In detail

The mallard - Wanted poster


Surname: Mallard Duck
Other names: Wild duck
Latin name: Anas platyrhynchos
class: Birds
size: 40 - 60 cm
mass: up to 1.5 kg
Older: 5 - 15 years
Appearance: Male: green head feathers, white-gray body feathers; Females: light brown plumage
Sexual dimorphism: Yes
Nutrition type: Omnivore (omnivor)
foodFrogs, insects, crustaceans, snails, worms, plant material, seeds
distribution: Europe, Asia, North America, North Africa, Australia and New Zealand
original origin: Europe, Asia and North America
Sleep-wake rhythm: diurnal
habitat: Stehgewässer such as lakes, ponds and ponds
natural enemies: Fox, hawk, marten, raccoon
sexual maturity: at the beginning of the second year of life
mating season: September October
breeding season: 26 - 28 days
litter size: 5 - 15 eggs
social behavior: Family Association
Threatened with extinction: No
Further profiles of animals can be found in the Encyclopaedia.

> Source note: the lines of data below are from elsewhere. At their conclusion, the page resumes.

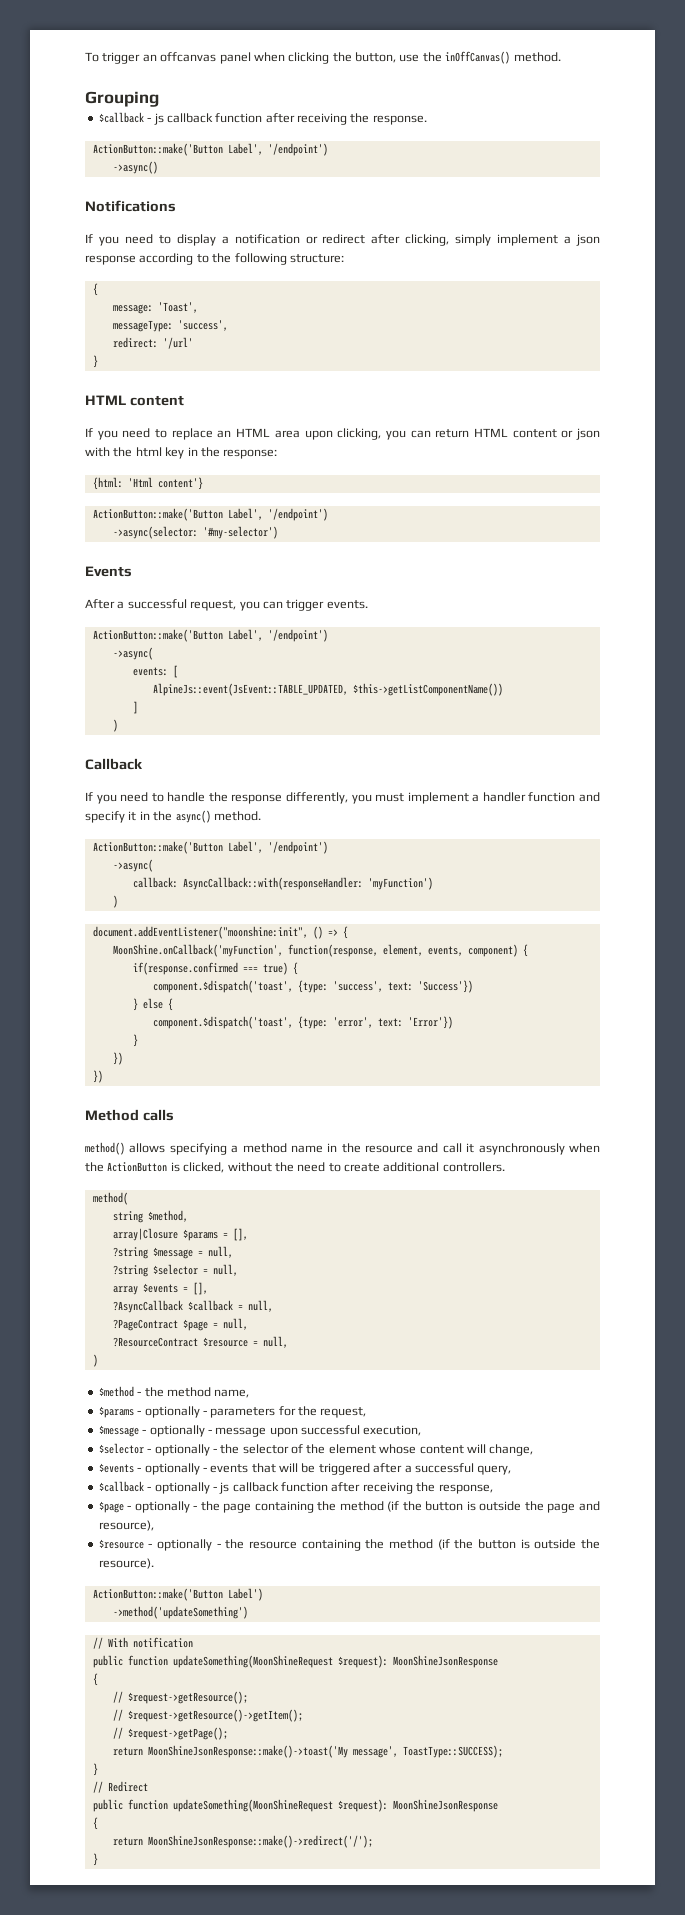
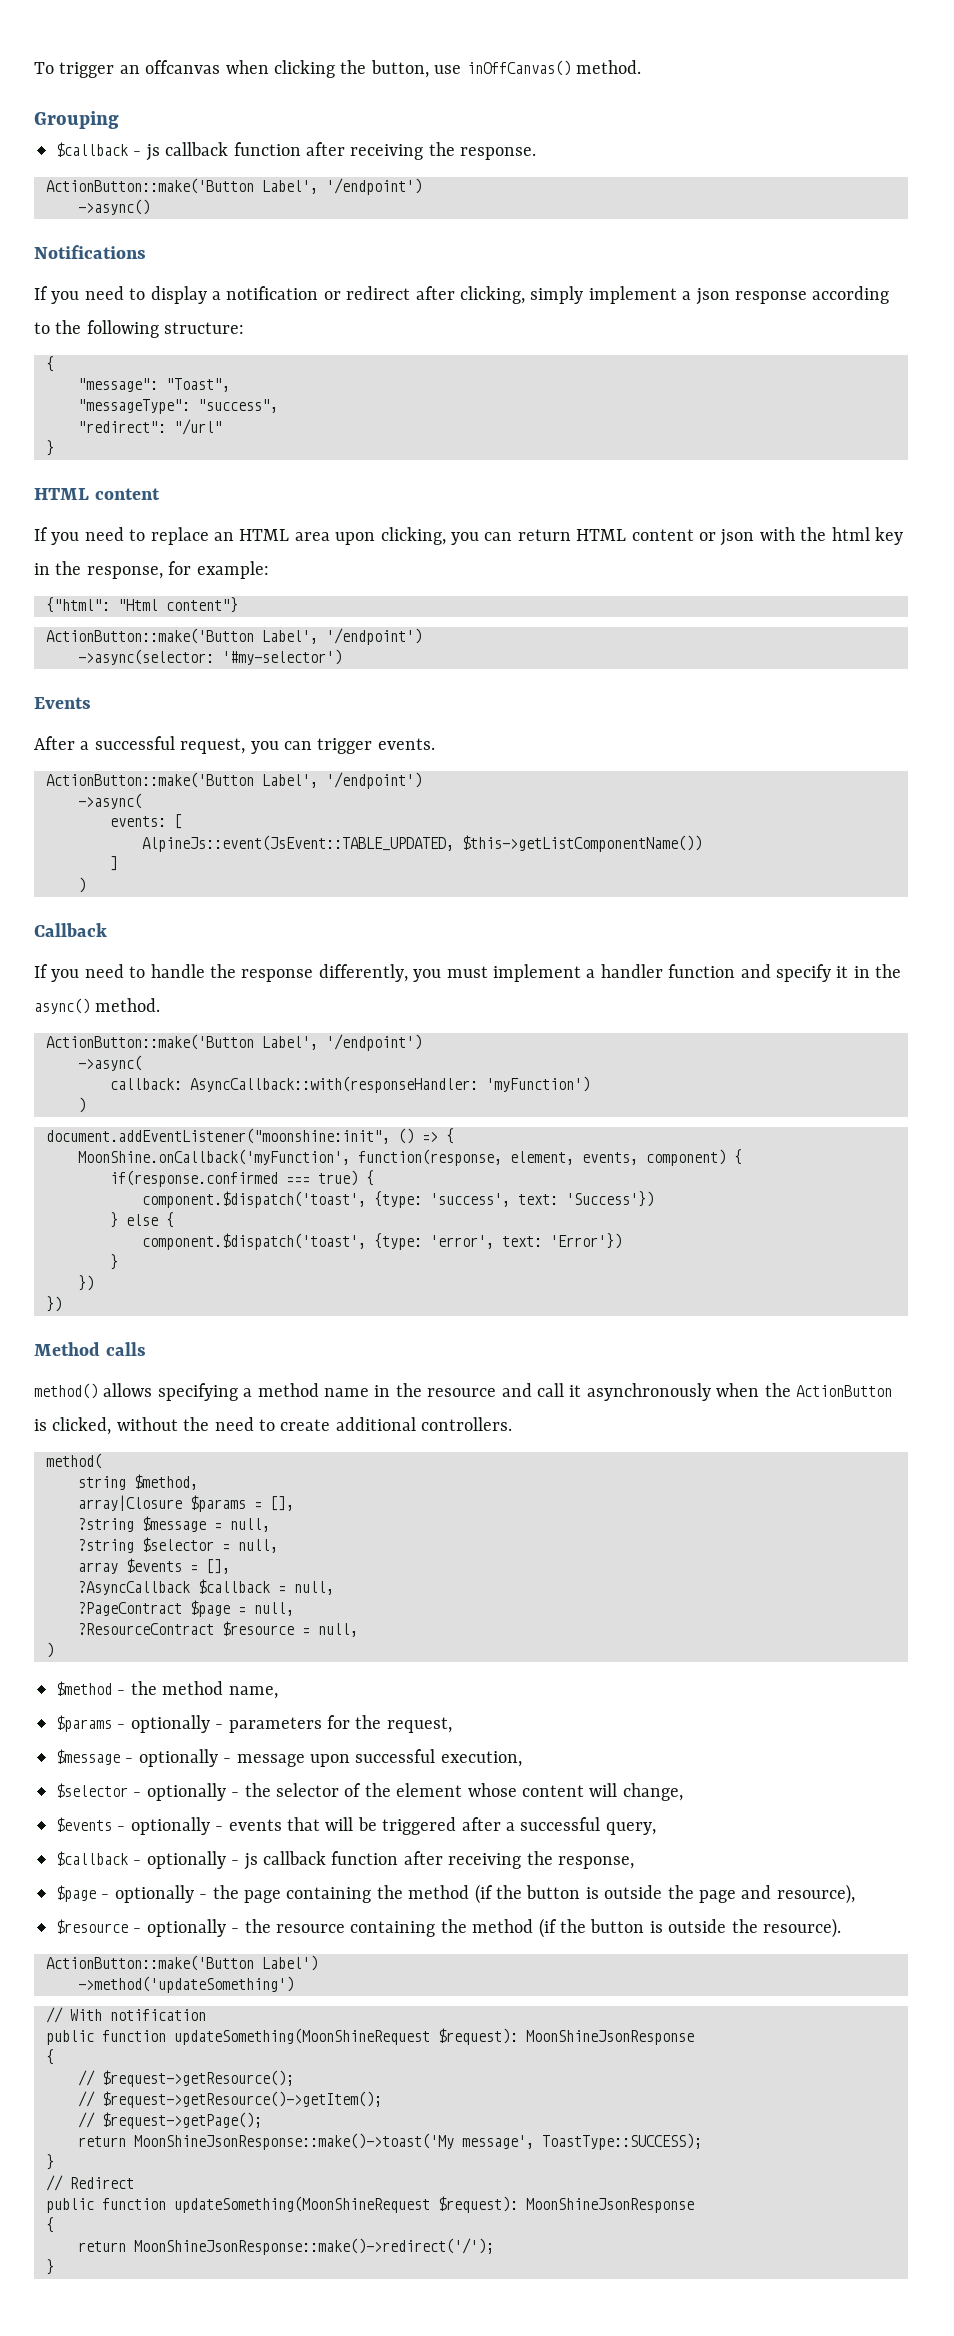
- To trigger an offcanvas panel when clicking the button, use the inOffCanvas() method.
+ To trigger an offcanvas when clicking the button, use inOffCanvas() method.
- message: 'Toast',
- messageType: 'success',
- redirect: '/url'
+ "message": "Toast",
+ "messageType": "success",
+ "redirect": "/url"
- If you need to replace an HTML area upon clicking, you can return HTML content or json with the html key in the response:
- {html: 'Html content'}
+ If you need to replace an HTML area upon clicking, you can return HTML content or json with the html key in the response, for example:
+ {"html": "Html content"}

Interesting about the mallard

  • The mallard or Anas platyrhynchos describes a swimming-pool counted among the geese, which is widespread in Europe and in the German-speaking world also often referred to as wild duck.
  • With a body length of up to sixty centimeters, a wingspan of almost one meter and a weight of on average one and a half kilograms, the Mallard is considered the largest living representative of the swimmers in Europe.
  • It is native to much of Europe, Asia and North America, occurs sporadically in northern Africa and can be found by naturalization today in Australia and New Zealand.
  • As the mallard makes little demands on their habitat, it is common in almost every type of body of water, whether flowing or standing.
  • Mallards populate large lakes and ponds as well as pristine river landscapes and waters in parks and large gardens.
  • They are easy to recognize because of their appearance. Above all, the drakes (males) are unmistakable in the splendid dress thanks to their iridescent green head and neck. Between the neck and the remaining plumage runs a white ring, the body is gray, brown and black colored.
  • The female mallard and the drake in the sizing dress are much more inconspicuous and can only be distinguished from one another by the color of the beak, which is always yellow in male ducks. The plumage is inconspicuously light brown and speckled dark gray, only a bright blue spot on the wing is noticeable.
  • As mallards occasionally cross with ducks and other ducks, so-called bastardized specimens can often be observed.
  • The mallard feeds mainly on snails, worms, frogs and plants, but also spurns seeds and nuts, fruits and bread. Occasionally, a mallard also manages to capture a mouse.
  • The courtship period extends from September to January and is characterized by fierce fighting of drakes around the ducks.
  • The ducks lay their eggs in well-hidden soil nests starting in March and incubate them for about four weeks.
  • The chicks leave the nest immediately after hatching, follow their mother into the water and eat their own food from the beginning. They remain in the care of their mother for about two months, defending them against attackers.
  • Mallards can live up to twenty years, but many young birds do not survive the first year as they fall prey to foxes, martens, eagle owls or birds of prey.